Djanet offre una giornata di riposo per fare scorte, nell’attesa degli amici in arrivi dal Niger, e l’opportunità di avventurarsi nei dintorni per vedere l’ormai celebre incisione della “vacca che piange”, per trovare antichi sepolcri e la pista costruita dai francesi nel secolo scorso per attraversare il deserto.

Djanet, dunque, l’oasi verde dalle tante palme, disegnata di case bianchissime con porte turchine: da qui si parte per 1000 chilometri, giusti giusti, lungo la pista dei contrabbandieri, costeggiando il Niger, attraverso le grandi concrezioni rocciose di Tagrera, che si ergono come dita al cielo, per poi raggiungere Tamanrasset per ferragosto.
Tamanrasset o Tamanghasset in lingua touareg, oppure Tam, a 1400 metri sul livello del mare nel cuore della regione montuosa dell’Hoggar.
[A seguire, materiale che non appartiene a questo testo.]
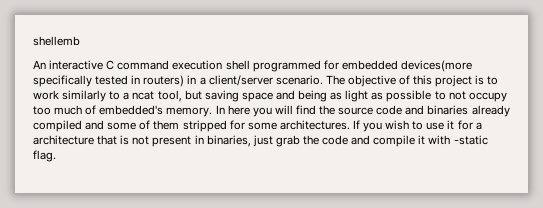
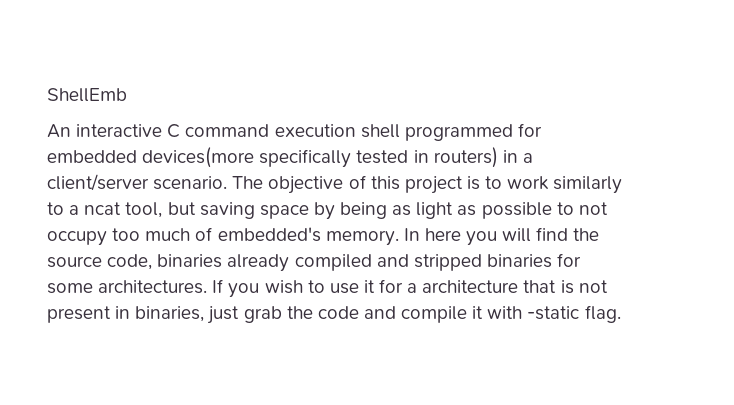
- shellemb
+ ShellEmb
- The objective of this project is to work similarly to a ncat tool, but saving space and being as light as possible to not occupy too much of embedded's memory.
+ The objective of this project is to work similarly to a ncat tool, but saving space by being as light as possible to not occupy too much of embedded's memory.
- In here you will find the source code and binaries already compiled and some of them stripped for some architectures.
+ In here you will find the source code, binaries already compiled and stripped binaries for some architectures.

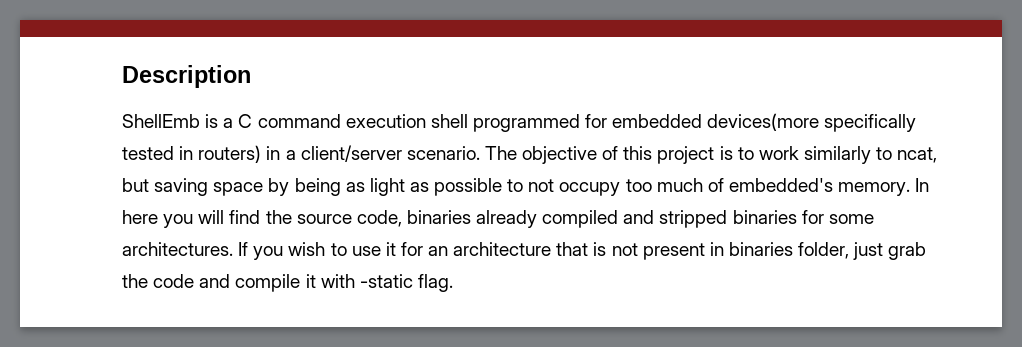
+ Description
- ShellEmb
- An interactive C command execution shell programmed for embedded devices(more specifically tested in routers) in a client/server scenario.
+ ShellEmb is a C command execution shell programmed for embedded devices(more specifically tested in routers) in a client/server scenario.
- The objective of this project is to work similarly to a ncat tool, but saving space by being as light as possible to not occupy too much of embedded's memory.
+ The objective of this project is to work similarly to ncat, but saving space by being as light as possible to not occupy too much of embedded's memory.
- If you wish to use it for a architecture that is not present in binaries, just grab the code and compile it with -static flag.
+ If you wish to use it for an architecture that is not present in binaries folder, just grab the code and compile it with -static flag.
Tam è un mito antico del deserto che sta faticando a ricollocarsi nei percorsi migratori dei nuovi disperati che da sua a nord attraversano queste sabbie, infatti la città ha ultimamente conosciuto uno sviluppo impressionante sia come città turistica sia come luogo di attesa dei flussi di clandestini verso l’Europa.

Da Tam si parte per il nord, per l’Assekrem di padre Foucauld, e poi in dieci giorni a Milano, lungo la transahariana, una via asfaltata di 1.950 Km che tocca Ghardaia, El Golea e In Salah.

E’ sull’Assekrem che impariamo a cucinare la taghella.

Alla fine 6.400 chilometri in tre settimane con un consumo medio di 7 km al litro.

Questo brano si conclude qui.